START DATASET EXTRACT

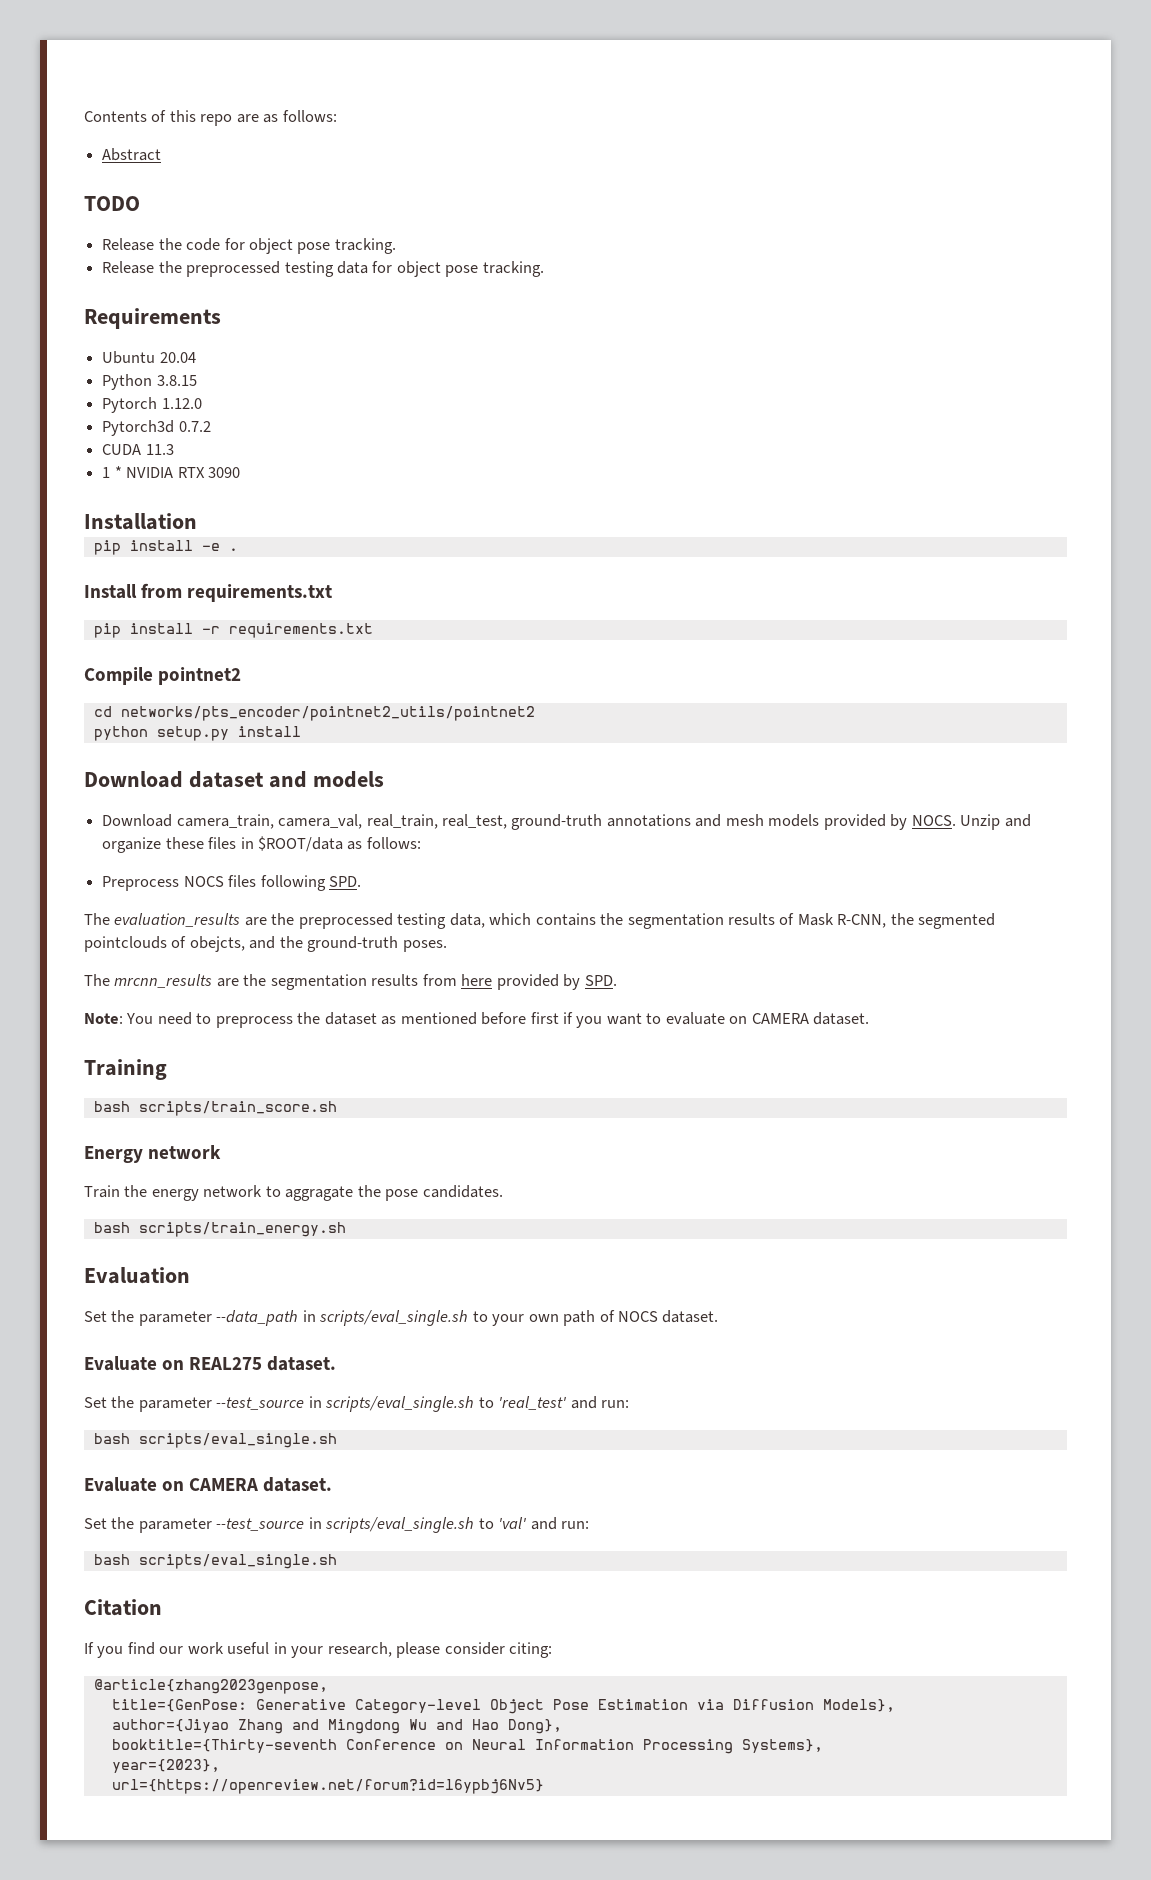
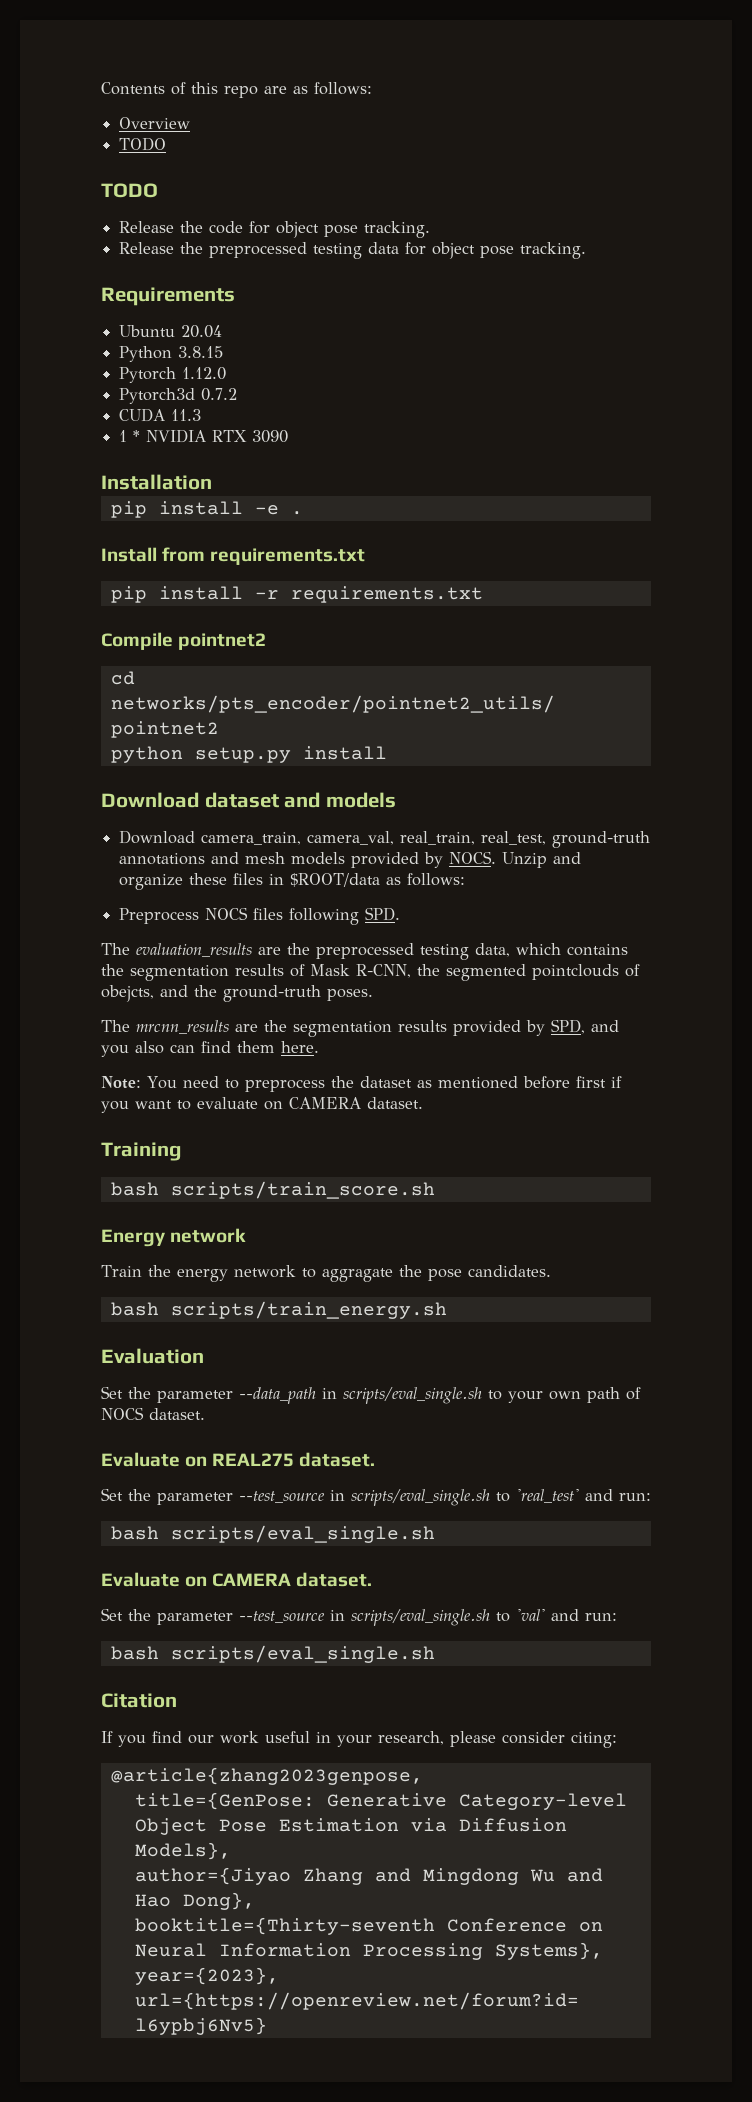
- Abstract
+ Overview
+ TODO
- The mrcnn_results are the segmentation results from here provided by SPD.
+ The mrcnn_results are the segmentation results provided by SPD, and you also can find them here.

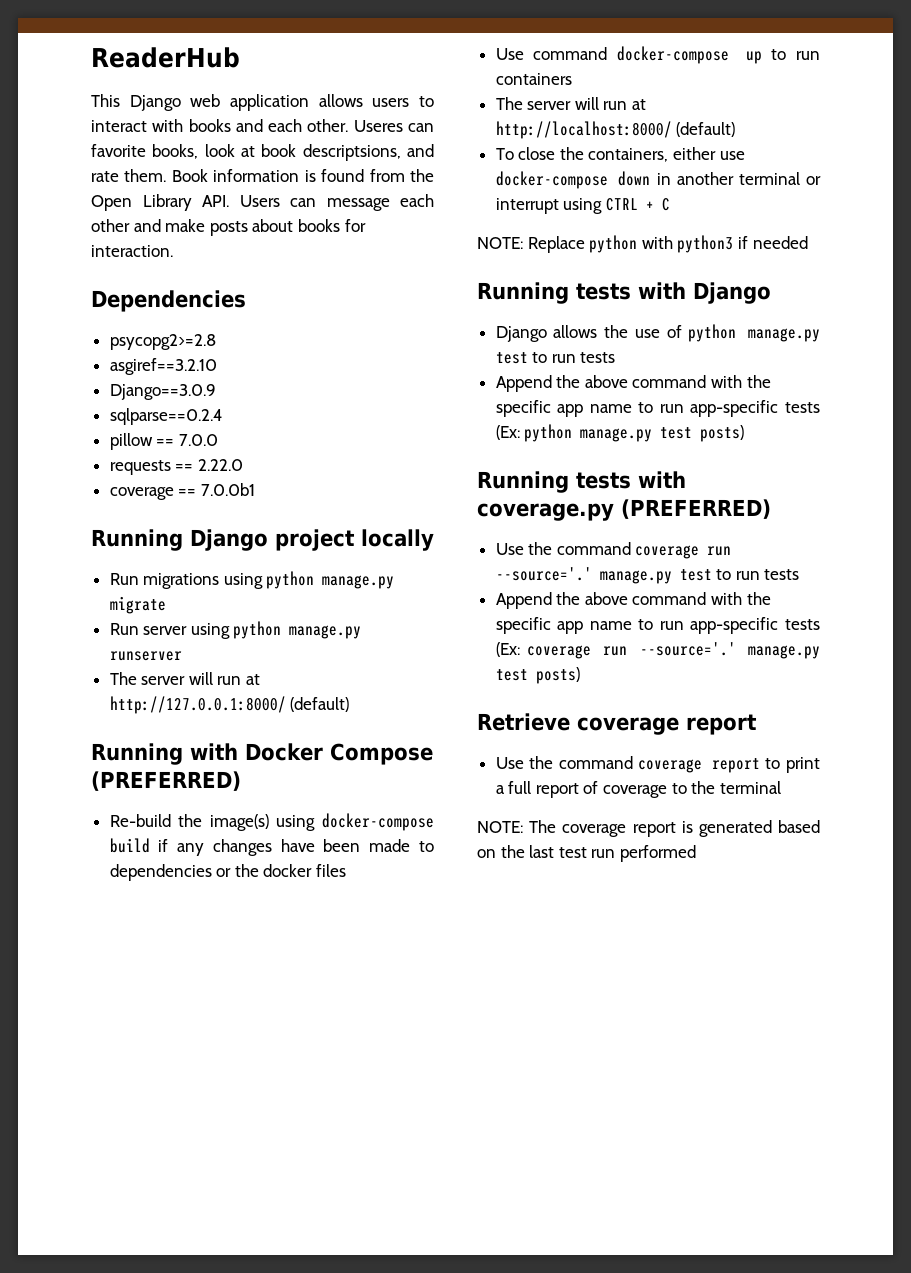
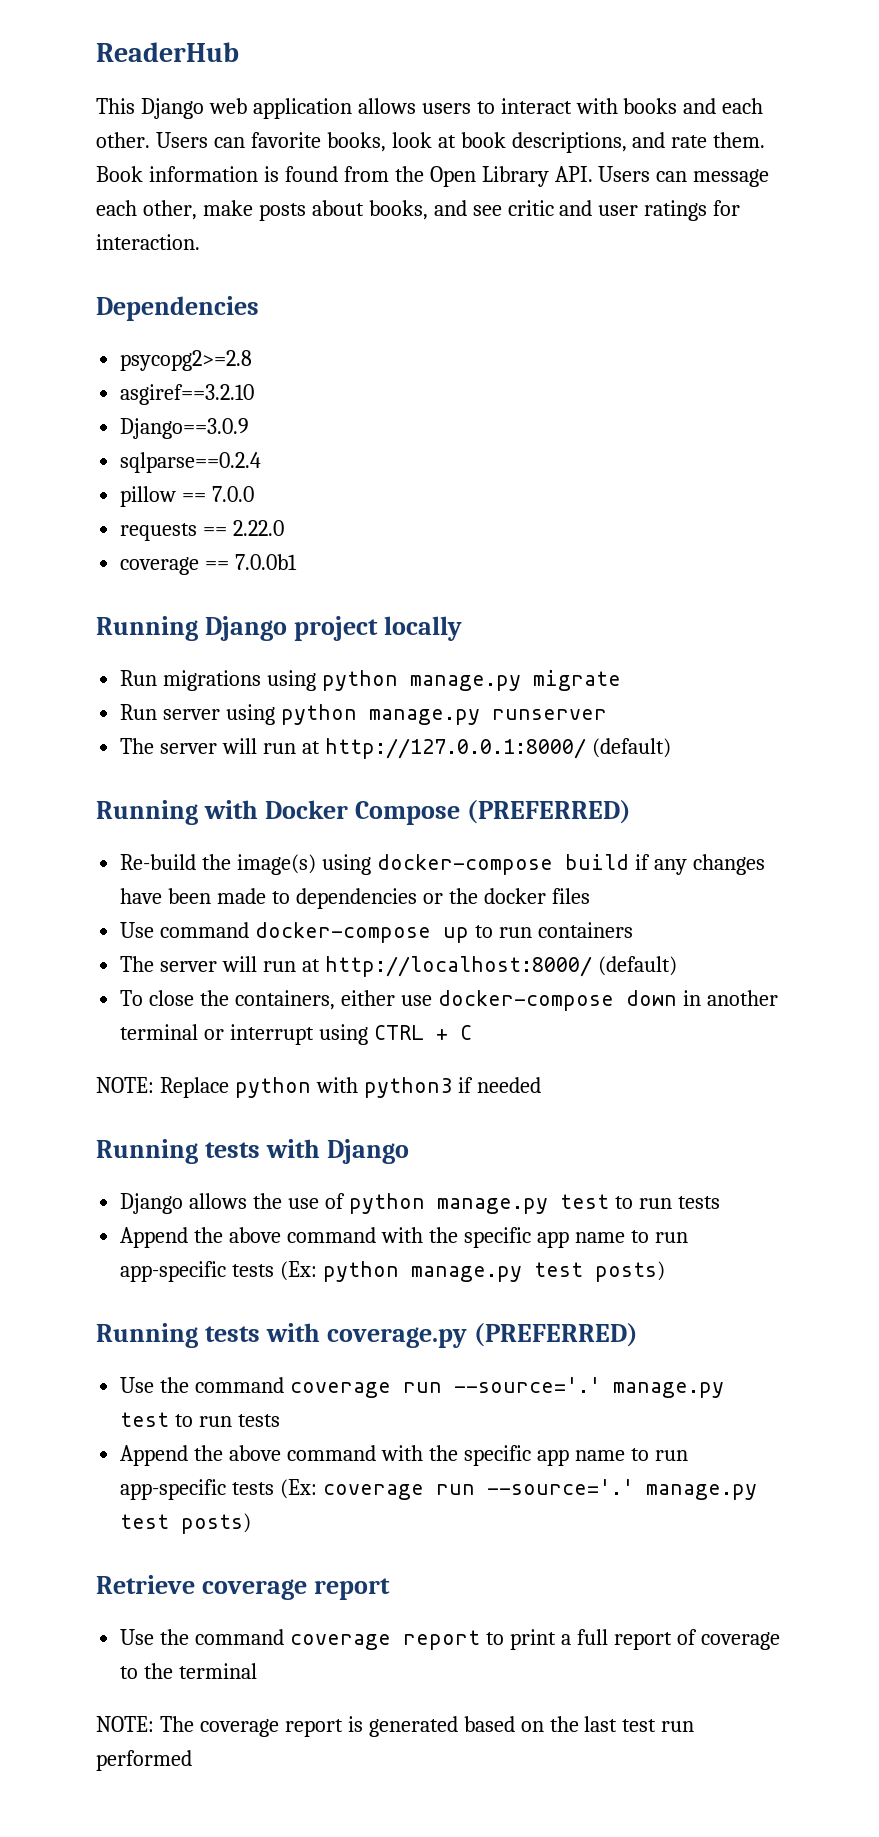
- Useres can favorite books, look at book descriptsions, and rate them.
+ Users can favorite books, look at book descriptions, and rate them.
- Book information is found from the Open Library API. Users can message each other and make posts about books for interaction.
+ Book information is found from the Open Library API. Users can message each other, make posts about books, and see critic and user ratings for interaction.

END DATASET EXTRACT

DESCRIPTION OF THE TASK => Which lines of the data contain the word "make"? Copy each one.

SOLUTION TO THE EXERCISE =>
- Book information is found from the Open Library API. Users can message each other and make posts about books for interaction.
+ Book information is found from the Open Library API. Users can message each other, make posts about books, and see critic and user ratings for interaction.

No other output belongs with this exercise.